Web page edit records:

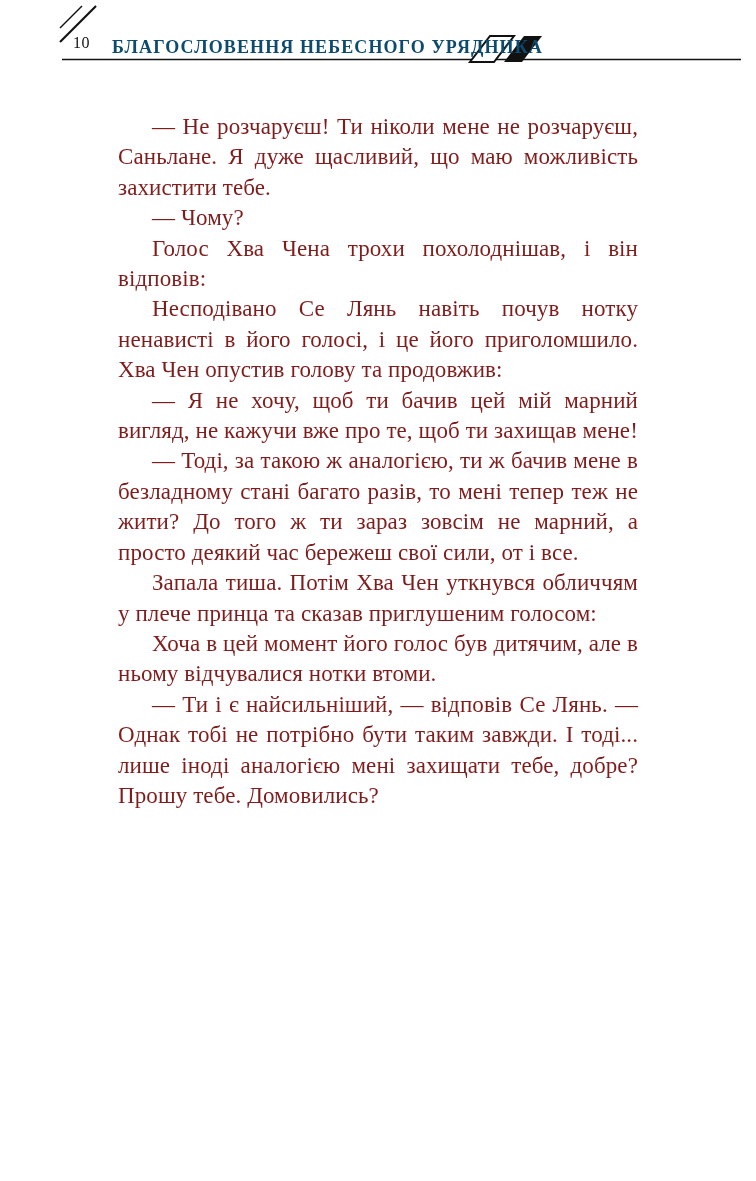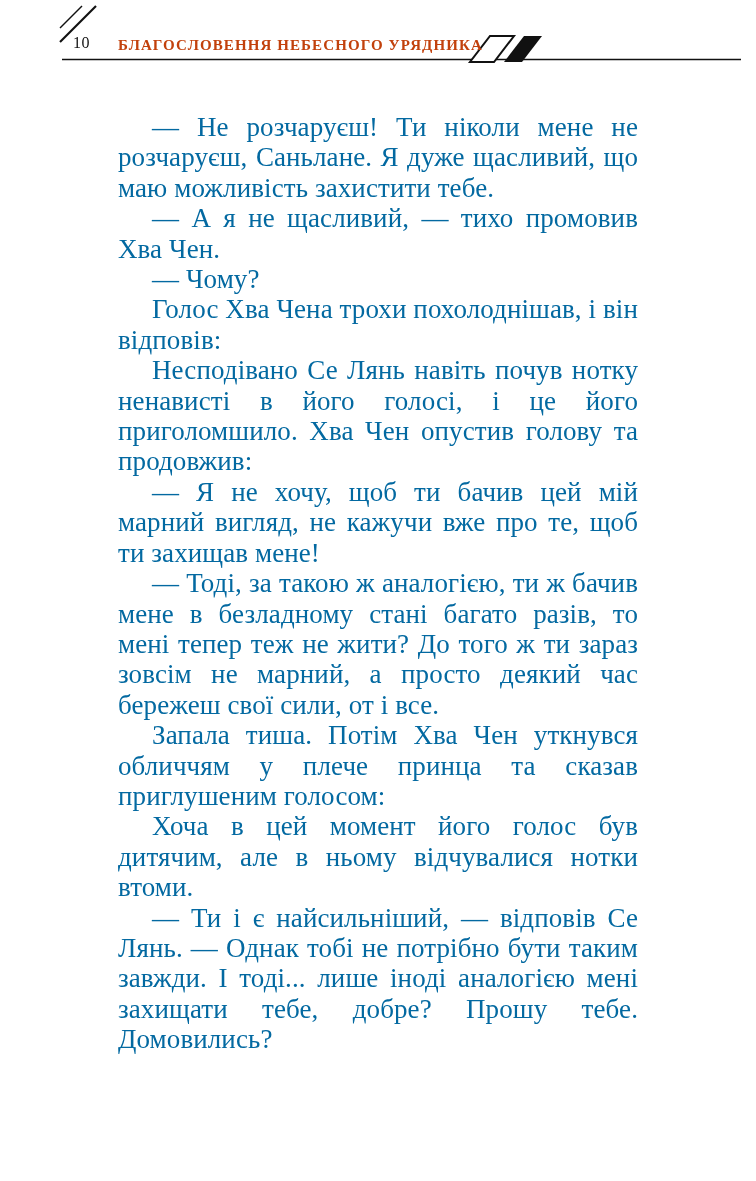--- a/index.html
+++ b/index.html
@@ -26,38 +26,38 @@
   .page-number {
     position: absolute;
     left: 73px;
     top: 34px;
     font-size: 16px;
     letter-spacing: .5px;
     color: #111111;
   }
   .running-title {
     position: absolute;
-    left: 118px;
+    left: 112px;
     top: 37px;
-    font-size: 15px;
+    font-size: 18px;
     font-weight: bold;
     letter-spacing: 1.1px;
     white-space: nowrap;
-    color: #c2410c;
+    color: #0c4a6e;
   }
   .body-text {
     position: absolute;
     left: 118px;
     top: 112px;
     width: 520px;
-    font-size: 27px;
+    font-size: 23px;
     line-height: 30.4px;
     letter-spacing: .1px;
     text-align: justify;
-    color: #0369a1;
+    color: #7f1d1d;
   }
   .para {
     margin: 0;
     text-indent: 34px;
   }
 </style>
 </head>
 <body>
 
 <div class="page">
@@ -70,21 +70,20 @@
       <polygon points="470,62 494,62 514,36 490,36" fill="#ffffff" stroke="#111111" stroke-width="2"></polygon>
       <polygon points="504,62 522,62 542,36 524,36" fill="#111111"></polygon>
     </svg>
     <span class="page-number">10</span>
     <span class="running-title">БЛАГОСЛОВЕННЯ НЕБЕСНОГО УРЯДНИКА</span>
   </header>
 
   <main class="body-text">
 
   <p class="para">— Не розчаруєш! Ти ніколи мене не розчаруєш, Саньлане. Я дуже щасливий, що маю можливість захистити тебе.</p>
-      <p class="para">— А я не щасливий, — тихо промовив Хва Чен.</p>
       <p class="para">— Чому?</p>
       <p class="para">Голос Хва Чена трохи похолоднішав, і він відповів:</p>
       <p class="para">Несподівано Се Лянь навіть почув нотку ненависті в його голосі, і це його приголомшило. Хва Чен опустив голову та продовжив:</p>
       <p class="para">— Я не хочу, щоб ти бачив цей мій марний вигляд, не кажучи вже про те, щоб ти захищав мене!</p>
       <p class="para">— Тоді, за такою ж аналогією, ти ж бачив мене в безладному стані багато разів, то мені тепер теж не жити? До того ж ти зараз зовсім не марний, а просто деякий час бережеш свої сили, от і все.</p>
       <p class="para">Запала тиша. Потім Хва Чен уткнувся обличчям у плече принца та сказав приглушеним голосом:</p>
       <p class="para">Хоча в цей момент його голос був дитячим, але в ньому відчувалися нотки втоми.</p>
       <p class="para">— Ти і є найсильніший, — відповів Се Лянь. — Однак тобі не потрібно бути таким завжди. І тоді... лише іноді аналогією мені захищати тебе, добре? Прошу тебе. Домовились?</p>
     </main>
...
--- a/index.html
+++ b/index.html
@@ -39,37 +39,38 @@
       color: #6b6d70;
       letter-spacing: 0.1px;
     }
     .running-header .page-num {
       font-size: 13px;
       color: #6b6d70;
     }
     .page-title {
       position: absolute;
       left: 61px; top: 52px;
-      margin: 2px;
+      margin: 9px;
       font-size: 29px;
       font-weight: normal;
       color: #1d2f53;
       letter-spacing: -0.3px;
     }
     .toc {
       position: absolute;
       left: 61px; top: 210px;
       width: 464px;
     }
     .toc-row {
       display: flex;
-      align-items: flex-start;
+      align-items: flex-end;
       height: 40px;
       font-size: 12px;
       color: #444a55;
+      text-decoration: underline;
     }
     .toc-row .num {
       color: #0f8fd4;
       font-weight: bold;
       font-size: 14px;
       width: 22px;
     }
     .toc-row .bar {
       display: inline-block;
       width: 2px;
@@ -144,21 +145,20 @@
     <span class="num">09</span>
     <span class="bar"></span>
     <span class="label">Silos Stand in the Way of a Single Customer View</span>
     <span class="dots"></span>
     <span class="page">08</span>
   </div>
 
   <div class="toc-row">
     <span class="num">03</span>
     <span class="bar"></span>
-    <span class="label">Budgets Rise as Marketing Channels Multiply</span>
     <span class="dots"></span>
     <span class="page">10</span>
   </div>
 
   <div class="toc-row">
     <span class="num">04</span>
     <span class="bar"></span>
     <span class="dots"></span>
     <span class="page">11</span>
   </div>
* * *
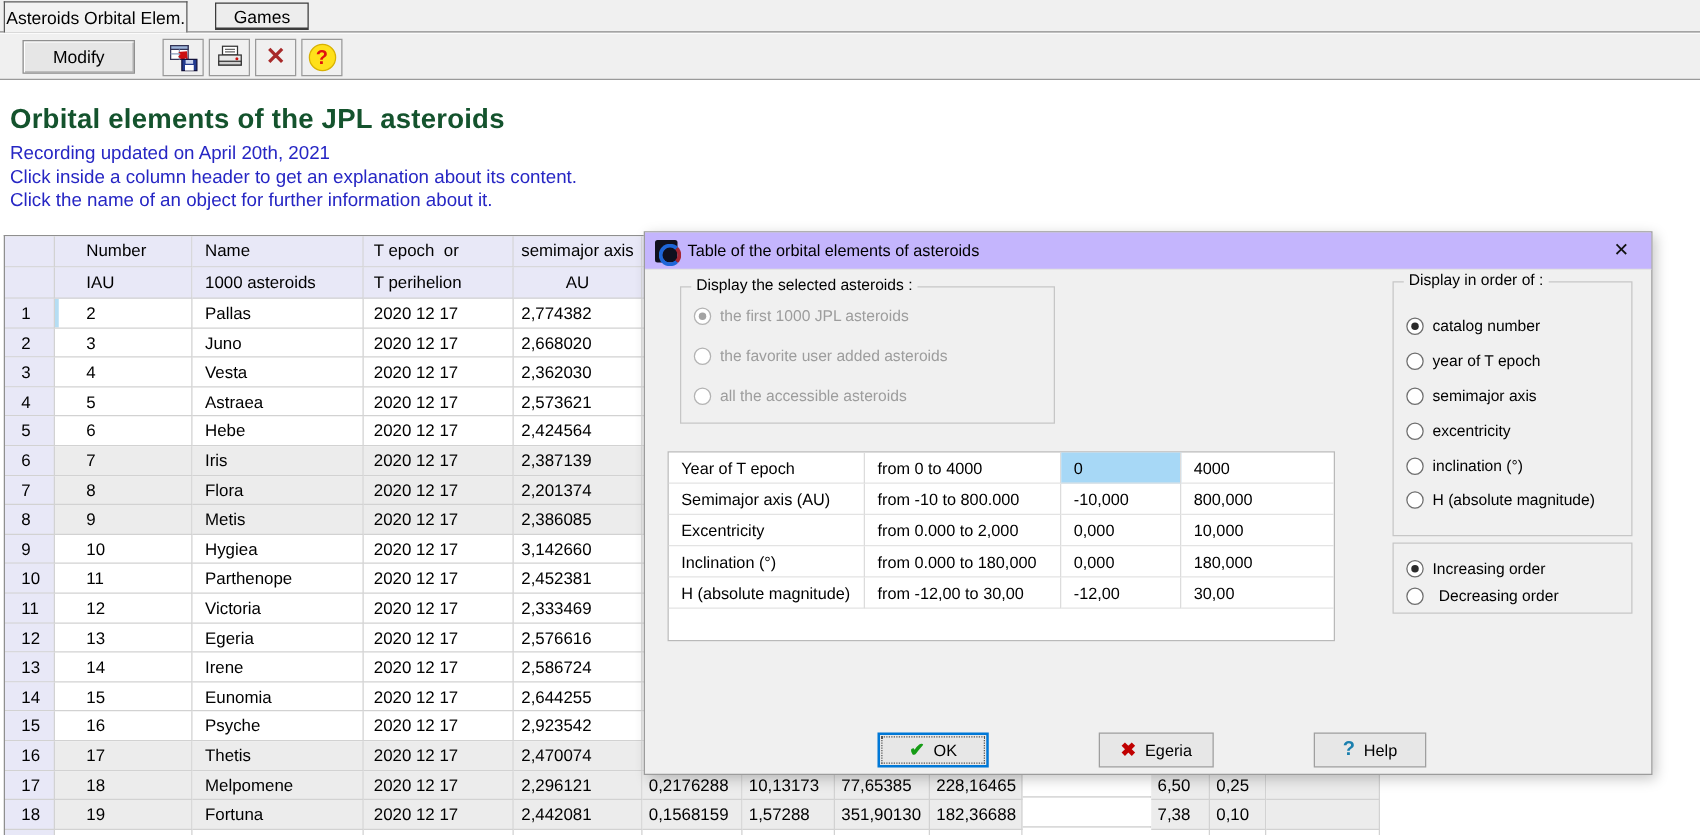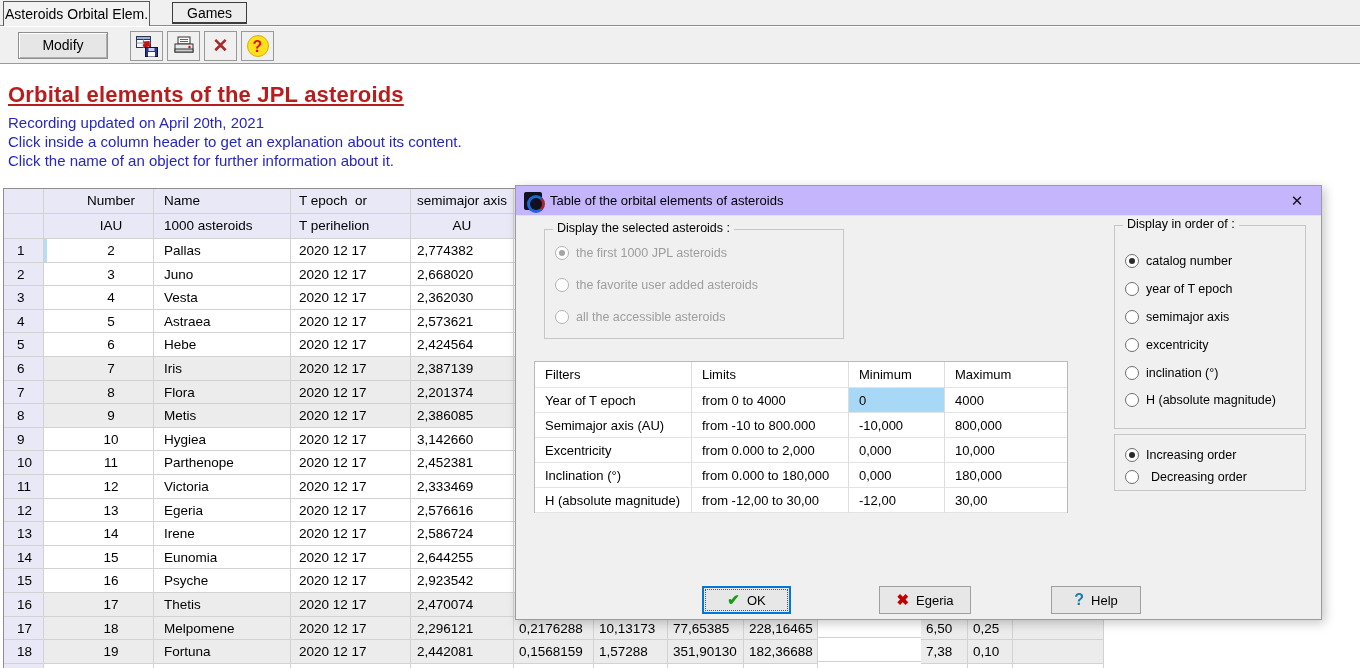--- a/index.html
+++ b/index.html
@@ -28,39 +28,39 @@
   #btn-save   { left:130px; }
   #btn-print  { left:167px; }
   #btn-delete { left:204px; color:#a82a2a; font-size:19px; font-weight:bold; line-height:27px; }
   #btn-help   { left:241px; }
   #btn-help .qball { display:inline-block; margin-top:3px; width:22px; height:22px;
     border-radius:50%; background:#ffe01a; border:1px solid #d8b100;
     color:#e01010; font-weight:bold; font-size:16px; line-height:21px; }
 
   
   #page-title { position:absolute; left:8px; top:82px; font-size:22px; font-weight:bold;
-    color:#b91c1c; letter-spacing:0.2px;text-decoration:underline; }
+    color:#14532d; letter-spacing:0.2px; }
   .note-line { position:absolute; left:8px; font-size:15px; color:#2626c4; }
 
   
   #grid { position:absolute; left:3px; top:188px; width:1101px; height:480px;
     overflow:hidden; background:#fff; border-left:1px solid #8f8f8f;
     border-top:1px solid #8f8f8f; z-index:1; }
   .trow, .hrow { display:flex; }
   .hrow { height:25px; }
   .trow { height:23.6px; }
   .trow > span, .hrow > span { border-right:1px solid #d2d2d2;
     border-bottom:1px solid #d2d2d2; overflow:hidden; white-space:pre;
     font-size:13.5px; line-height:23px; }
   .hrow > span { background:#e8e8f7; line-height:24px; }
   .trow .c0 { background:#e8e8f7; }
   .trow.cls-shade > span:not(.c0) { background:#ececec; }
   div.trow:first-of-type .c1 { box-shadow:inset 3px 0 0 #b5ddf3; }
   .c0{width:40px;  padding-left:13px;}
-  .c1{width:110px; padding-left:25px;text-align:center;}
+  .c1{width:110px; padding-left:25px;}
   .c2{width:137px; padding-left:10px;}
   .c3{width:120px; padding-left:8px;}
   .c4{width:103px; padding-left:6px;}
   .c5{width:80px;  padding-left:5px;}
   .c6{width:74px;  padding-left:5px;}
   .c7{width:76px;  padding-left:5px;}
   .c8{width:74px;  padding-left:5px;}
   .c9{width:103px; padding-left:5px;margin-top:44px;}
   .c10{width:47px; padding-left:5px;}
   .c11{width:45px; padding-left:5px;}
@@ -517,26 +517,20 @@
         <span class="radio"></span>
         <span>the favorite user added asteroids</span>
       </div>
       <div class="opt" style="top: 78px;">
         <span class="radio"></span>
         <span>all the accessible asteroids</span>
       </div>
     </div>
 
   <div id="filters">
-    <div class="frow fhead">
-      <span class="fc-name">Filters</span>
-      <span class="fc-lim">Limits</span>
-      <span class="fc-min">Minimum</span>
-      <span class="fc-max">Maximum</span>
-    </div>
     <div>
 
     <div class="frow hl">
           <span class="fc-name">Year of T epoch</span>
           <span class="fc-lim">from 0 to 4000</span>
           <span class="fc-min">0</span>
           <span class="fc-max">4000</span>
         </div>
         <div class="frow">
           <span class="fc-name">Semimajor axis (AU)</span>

WHAT YOU NEED TO DO:
Please say how many lines in the records above contain the word "тебе", and give only that number.

SOLVED EXERCISE:
2